Exercise directions:
The result should be an exact copy of the lines from the one with "shipping: 38.00 -> 0.00" through the last line of the data below, both included.

Data extracted from a collection
-------

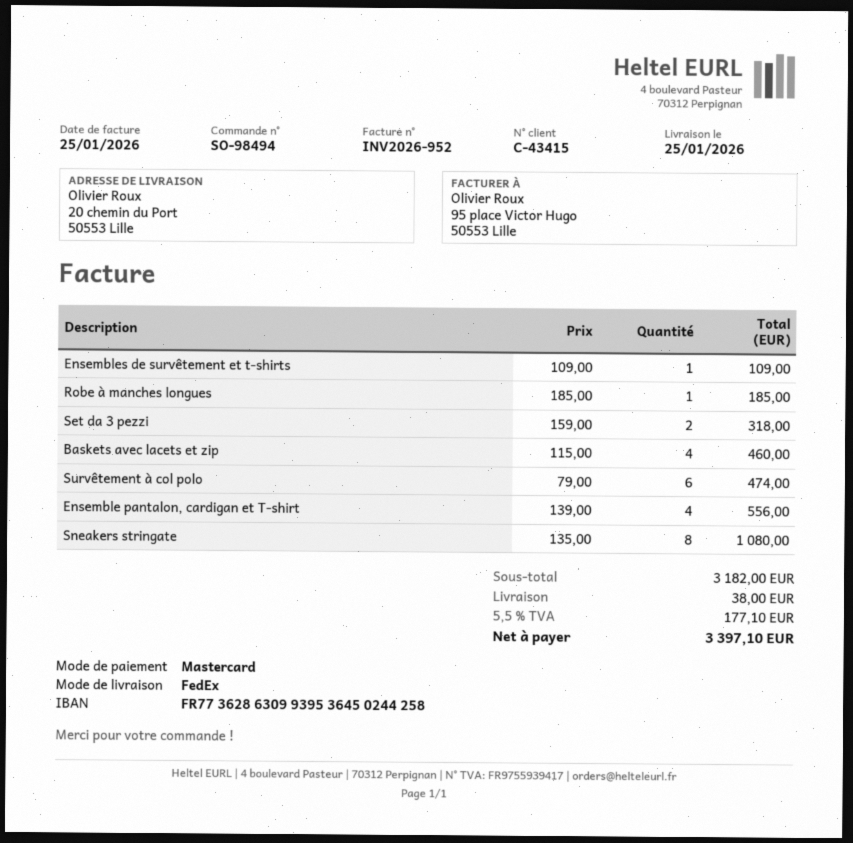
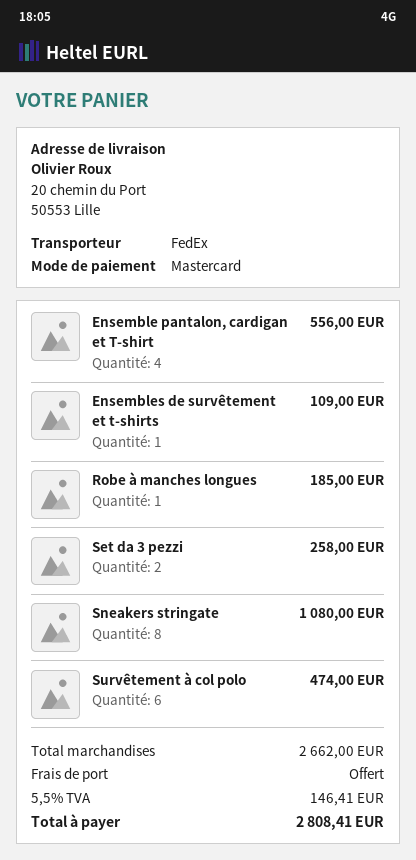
Set da 3 pezzi: 2 for 318.00 -> 2 for 258.00
Baskets avec lacets et zip: 4 for 460.00 -> none
subtotal: 3182.00 -> 2662.00
shipping: 38.00 -> 0.00
tax: 5.5% = 177.10 -> 5.5% = 146.41
total: 3397.10 -> 2808.41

-------

Answer area:
shipping: 38.00 -> 0.00
tax: 5.5% = 177.10 -> 5.5% = 146.41
total: 3397.10 -> 2808.41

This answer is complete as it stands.